◆ EXERCISE AIM: Check each line of the material for "внутри" and report how many lines have it, with nothing added.

◆ SOURCE DATA:
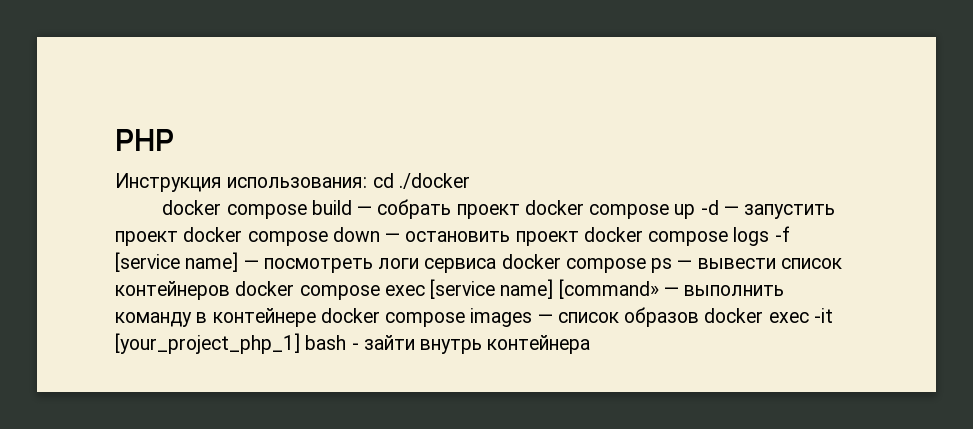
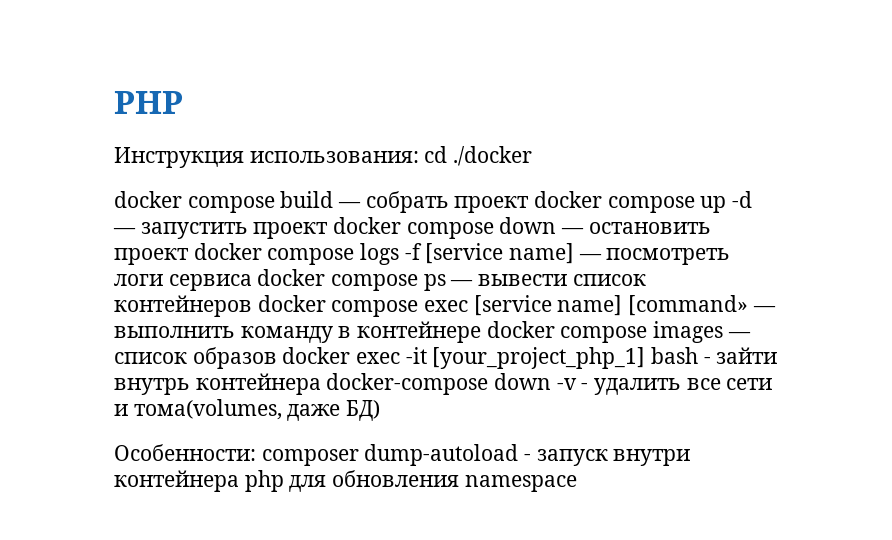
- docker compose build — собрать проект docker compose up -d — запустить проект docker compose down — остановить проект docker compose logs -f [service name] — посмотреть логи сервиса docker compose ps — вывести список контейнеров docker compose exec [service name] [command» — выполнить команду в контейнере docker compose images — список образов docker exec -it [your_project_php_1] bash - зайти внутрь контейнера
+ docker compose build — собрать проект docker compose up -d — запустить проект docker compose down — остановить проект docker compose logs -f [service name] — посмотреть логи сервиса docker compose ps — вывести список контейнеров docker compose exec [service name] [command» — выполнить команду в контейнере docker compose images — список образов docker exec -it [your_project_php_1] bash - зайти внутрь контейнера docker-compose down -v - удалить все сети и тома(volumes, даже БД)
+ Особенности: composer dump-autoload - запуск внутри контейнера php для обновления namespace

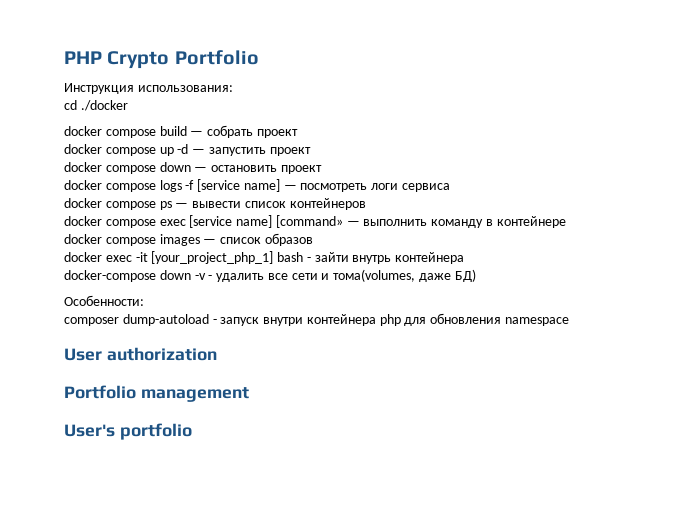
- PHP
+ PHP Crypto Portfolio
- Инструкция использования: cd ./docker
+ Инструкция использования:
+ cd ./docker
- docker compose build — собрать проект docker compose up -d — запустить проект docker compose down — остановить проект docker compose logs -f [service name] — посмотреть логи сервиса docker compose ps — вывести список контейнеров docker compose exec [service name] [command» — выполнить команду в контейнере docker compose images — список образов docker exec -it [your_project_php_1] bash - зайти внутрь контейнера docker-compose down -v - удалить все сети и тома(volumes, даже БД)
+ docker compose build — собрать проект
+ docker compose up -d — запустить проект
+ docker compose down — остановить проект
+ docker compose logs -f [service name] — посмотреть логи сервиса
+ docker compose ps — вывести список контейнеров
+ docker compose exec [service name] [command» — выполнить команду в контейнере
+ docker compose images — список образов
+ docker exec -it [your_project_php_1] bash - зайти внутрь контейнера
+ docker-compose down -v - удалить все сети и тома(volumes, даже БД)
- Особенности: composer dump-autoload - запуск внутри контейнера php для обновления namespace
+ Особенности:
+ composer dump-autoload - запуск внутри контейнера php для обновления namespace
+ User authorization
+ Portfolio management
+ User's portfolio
==
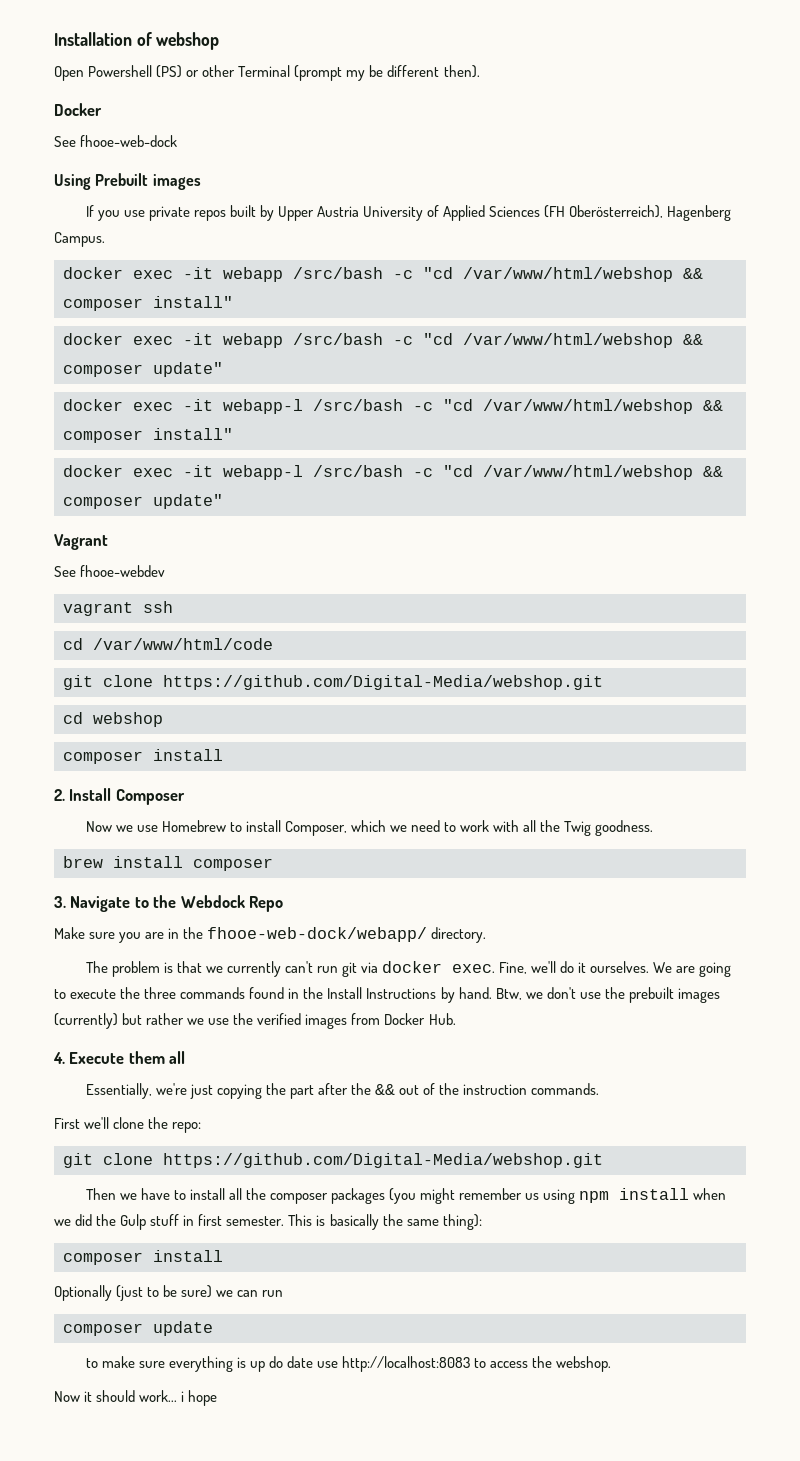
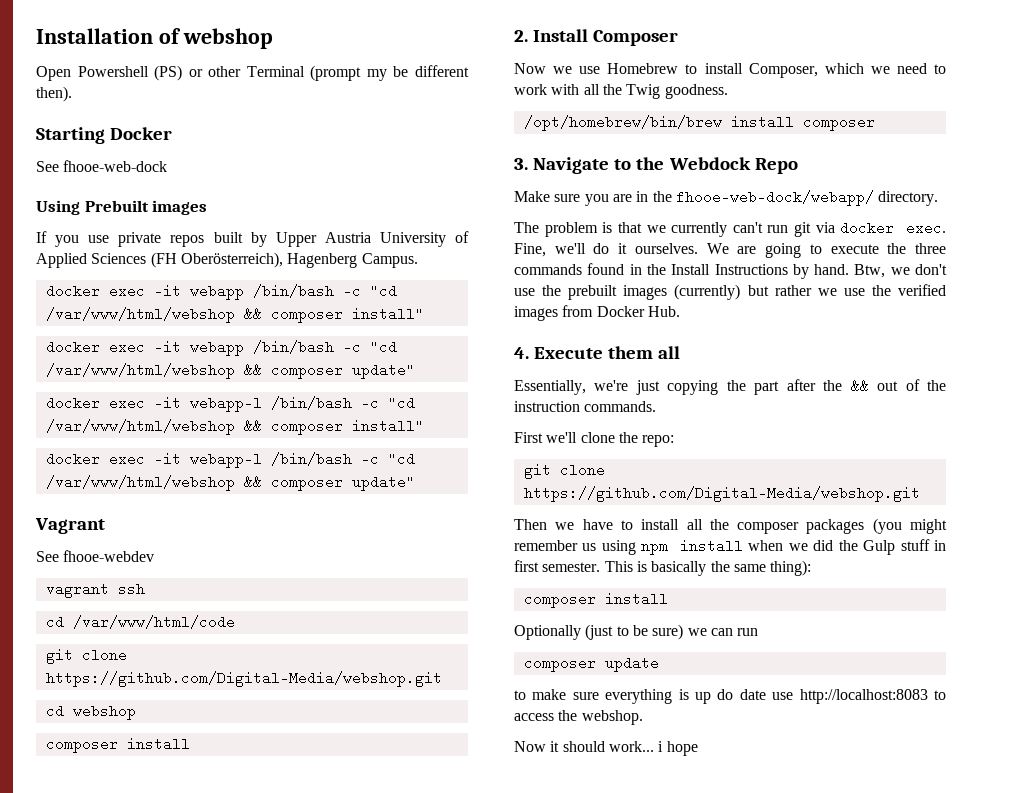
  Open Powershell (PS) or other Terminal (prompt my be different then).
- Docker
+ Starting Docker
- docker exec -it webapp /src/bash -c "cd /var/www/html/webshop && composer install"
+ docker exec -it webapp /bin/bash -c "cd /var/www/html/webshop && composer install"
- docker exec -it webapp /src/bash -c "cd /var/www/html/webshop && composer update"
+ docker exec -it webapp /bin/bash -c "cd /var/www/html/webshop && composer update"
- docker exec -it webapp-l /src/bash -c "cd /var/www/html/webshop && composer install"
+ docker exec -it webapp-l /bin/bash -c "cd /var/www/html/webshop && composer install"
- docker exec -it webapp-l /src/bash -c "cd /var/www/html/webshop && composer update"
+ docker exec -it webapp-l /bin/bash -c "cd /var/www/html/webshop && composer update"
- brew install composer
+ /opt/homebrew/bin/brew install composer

◆ YOUR SOLUTION: 3